Testing the HD800 with a high-end headamp
In my never ending search for the perfect headphone, I bought a 2nd-hand ultra high-end Sennheiser HD800, their flagship model. It’s not only gorgeous to watch but also sounds incredibly well. This headphone represents the top-of-the-top in the circumaural (I mean: full size headphone) category.
When I first heard this headphone I noticed how detailed and open it sound is. I’ll comment in more detail in another post. When I came home with my ‘new’ HD800 I quickly started to do comparisons with my Grado SR325.
I connected them to my The PanAm valve headphone amplifier and I quickly noticed that the HD800 has a more open sound, more detailed and balanced (the SR325 are a very bright sounding headphone) but with somewhat less ‘punch’.
Yes, it’s a headphone that sounds almost perfect, but it lacks some ‘life’ in its sound. The SR325 isn’t as well balanced, but it’s more enjoyable. I was very surprised and a bit sad…How can a 1.600€ headphone be less enjoyable than a 400€ one? I don’t know, but I’m sure it is.
So then I started to research in the web for information about that, and found many comments of other users that complained about the same issue. And it seemed that the problem was not exactly on the headphone but on the amplifier. But… wait, I was using a pretty good (and expensive too) valve headphone; Could it really my PanAm be not up to the task? It seemed so.
I found this article on Headphonia, where they explain that in the HD800 launch event in Singapore, Sennheiser chose the Lehmann Black Cube Linear to show their flagship model. In fact, it seems that that was the amplifier used during the developing of such extraordinary headphone. So it couldn’t be bad…
So I started to search for that particular headamp and their prices. It was expensive but not that much as the headphone. Talking with my friend Angel (you can watch his extraordinary music room here) he suggested me to go to Werner music store, which is a high-end store here in Barcelona, to test the amp with my HD800. He told he was a long-time customer and they indeed know him, so he can go with me and help me. And… there we went.

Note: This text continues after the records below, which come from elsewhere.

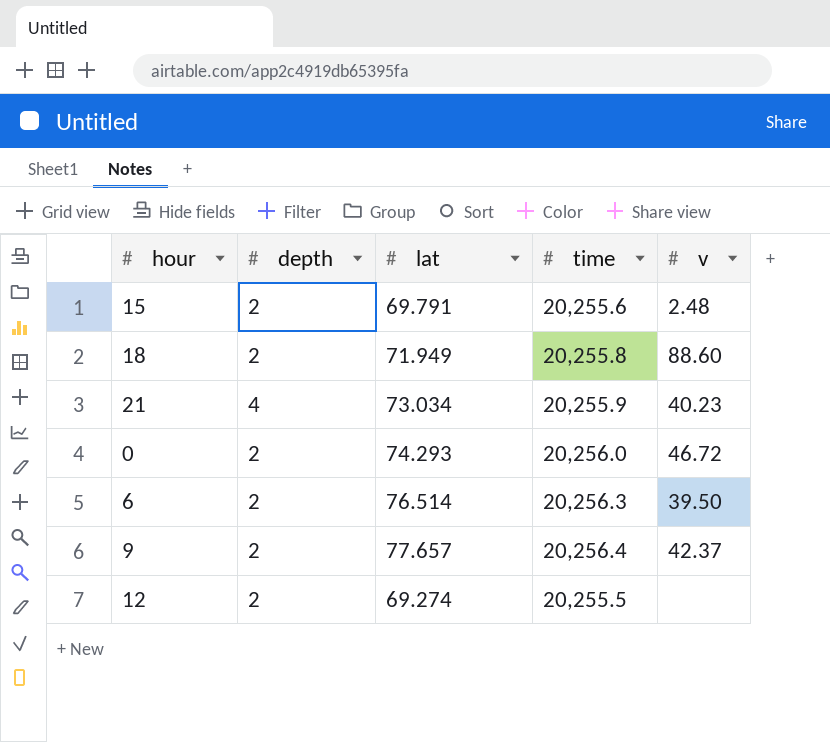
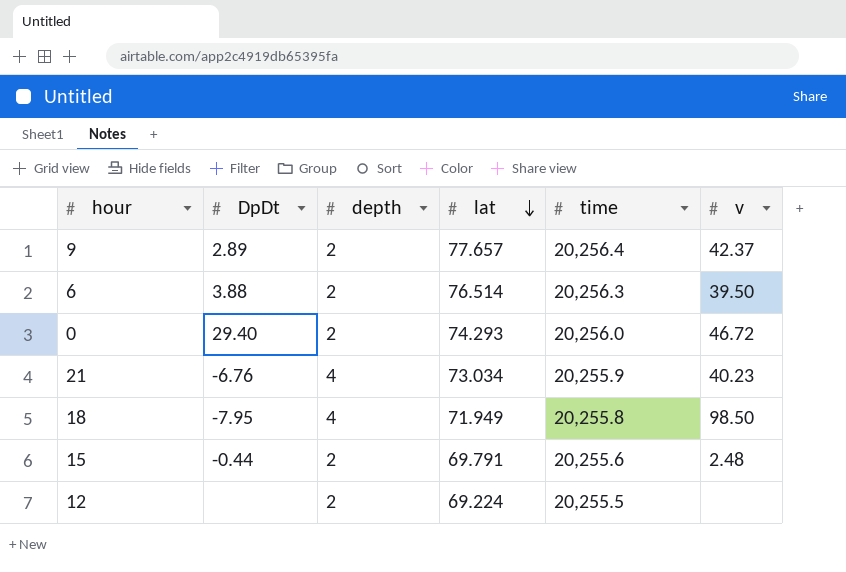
row order: none -> lat descending
column DpDt | position: none -> 2
18 | depth: 2 -> 4
18 | v: 88.60 -> 98.50
12 | lat: 69.274 -> 69.224

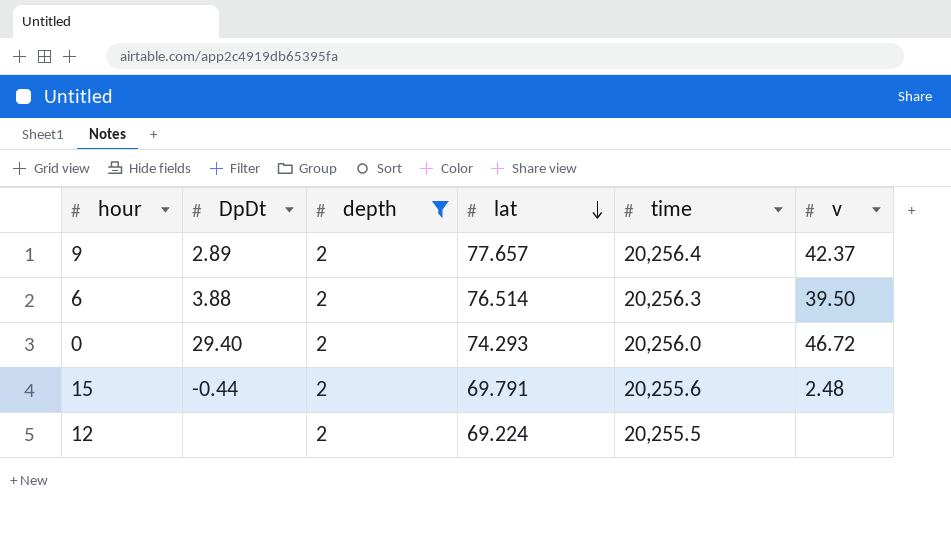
filter: none -> depth = 2

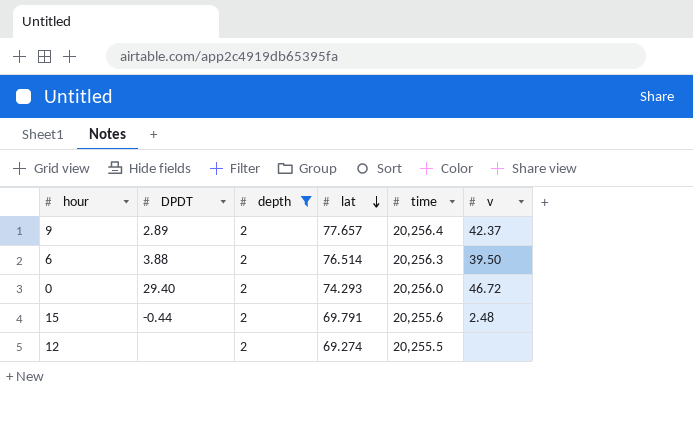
column name: DpDt -> DPDT
12 | lat: 69.224 -> 69.274

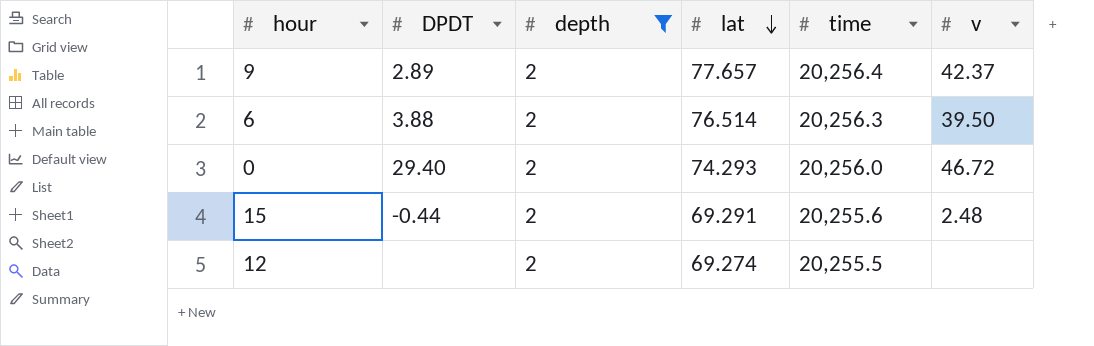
15 | lat: 69.791 -> 69.291

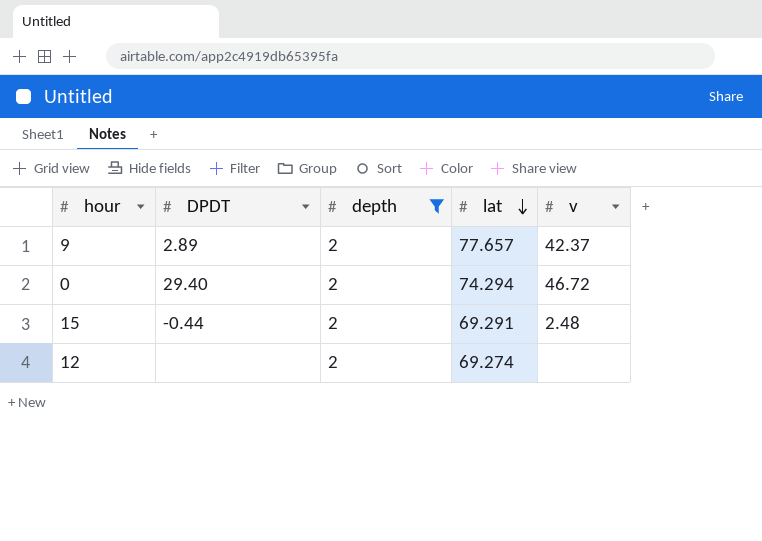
column time | position: 5 -> none
row 6: 3.88 | 2 | 76.514 | 20,256.3 | 39.50 -> none
0 | lat: 74.293 -> 74.294

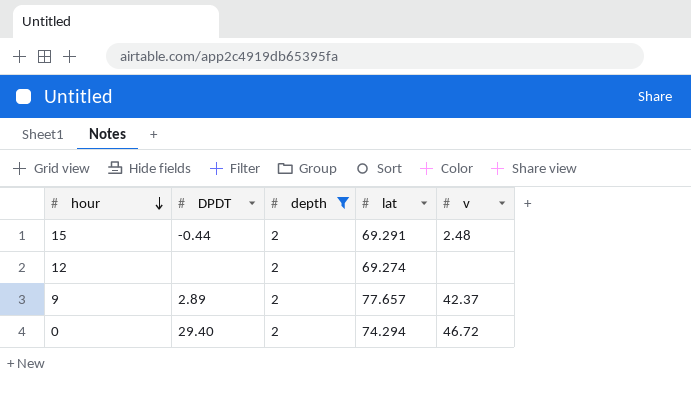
row order: lat descending -> hour descending

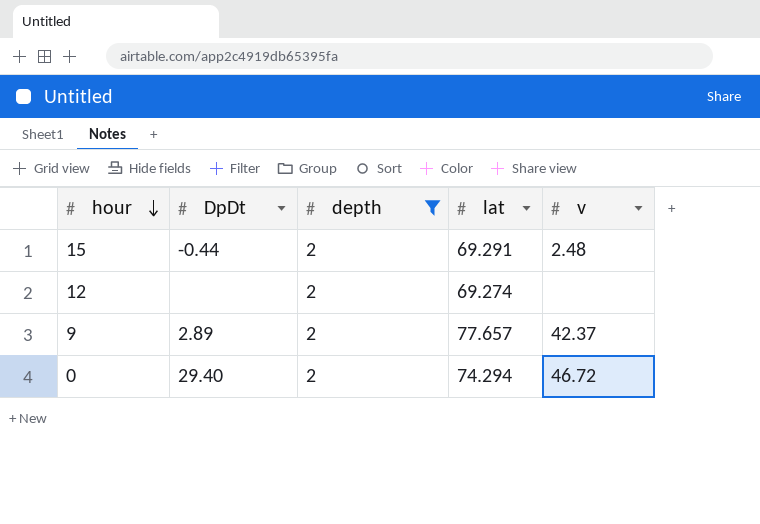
column name: DPDT -> DpDt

So we arranged a listening session on Werner and I took both my SR325 and the HD800 together with my Super-D6C and one of my best recordings from vinyl on cassette. I met Xavi who is a very nice guy and also liked photography, and he took me to the headphone set-up that they have there for testing:
Here’s a closer look:
There they have lots of high-end headamps. The Lehmann BCL is this one:
So I took my Super-D6C off my bag and showed it to Xavi, which was very surprised and also curious about its sound quality.
So I started my listening session. I first connected the SR325 as a reference and then the HD800 to the Lehmann, and… voilà! With the Lehmann it gained some punch and ‘life’ and it became clearly better than with my PanAm. I was pround that the Super-D6C performed admirably with such high-end set-up and the sound was very impressive. Even Xavi, which is accustomed to listen to many thousands of € gear agreed that a cassette player sounded really good.

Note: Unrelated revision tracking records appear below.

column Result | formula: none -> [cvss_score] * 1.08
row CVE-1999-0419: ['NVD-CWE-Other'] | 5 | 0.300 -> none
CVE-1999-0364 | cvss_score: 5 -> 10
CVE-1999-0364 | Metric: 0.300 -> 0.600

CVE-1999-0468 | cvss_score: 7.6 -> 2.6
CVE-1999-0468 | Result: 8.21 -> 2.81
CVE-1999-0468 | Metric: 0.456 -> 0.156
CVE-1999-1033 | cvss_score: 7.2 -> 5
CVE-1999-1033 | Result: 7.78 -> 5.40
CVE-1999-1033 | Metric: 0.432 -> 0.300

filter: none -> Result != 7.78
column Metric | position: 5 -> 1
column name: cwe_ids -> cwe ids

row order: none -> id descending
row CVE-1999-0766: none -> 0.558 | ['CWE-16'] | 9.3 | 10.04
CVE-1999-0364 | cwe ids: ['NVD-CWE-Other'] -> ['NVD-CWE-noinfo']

Not only the HD800 sounds clearly better with the BCL, but also it became a better sounding headphone compared to the SR325. So finally the ‘mistery’ was solved…
All that means that the HD800 is not only an excellent headphone, but also one of the most exigent in terms of amplification, so if you want one of these, be sure to keep more budget in the pocket for a high-end headamp, particularly the Lehmann BCL, or you may be disappointed. Many people complain about that, but I see this more like a supercar: if you can buy one of these, you may expect also the best tires, gas and maybe an upgrade kit to make it even faster.
So I decided to buy it and after that I only enjoy my HD800 with that amp, because it’s a pair of ‘gadgets’ that may not work well separately, but always together. However, with my other headphones I prefer the warmer sound of the valves of the PanAm.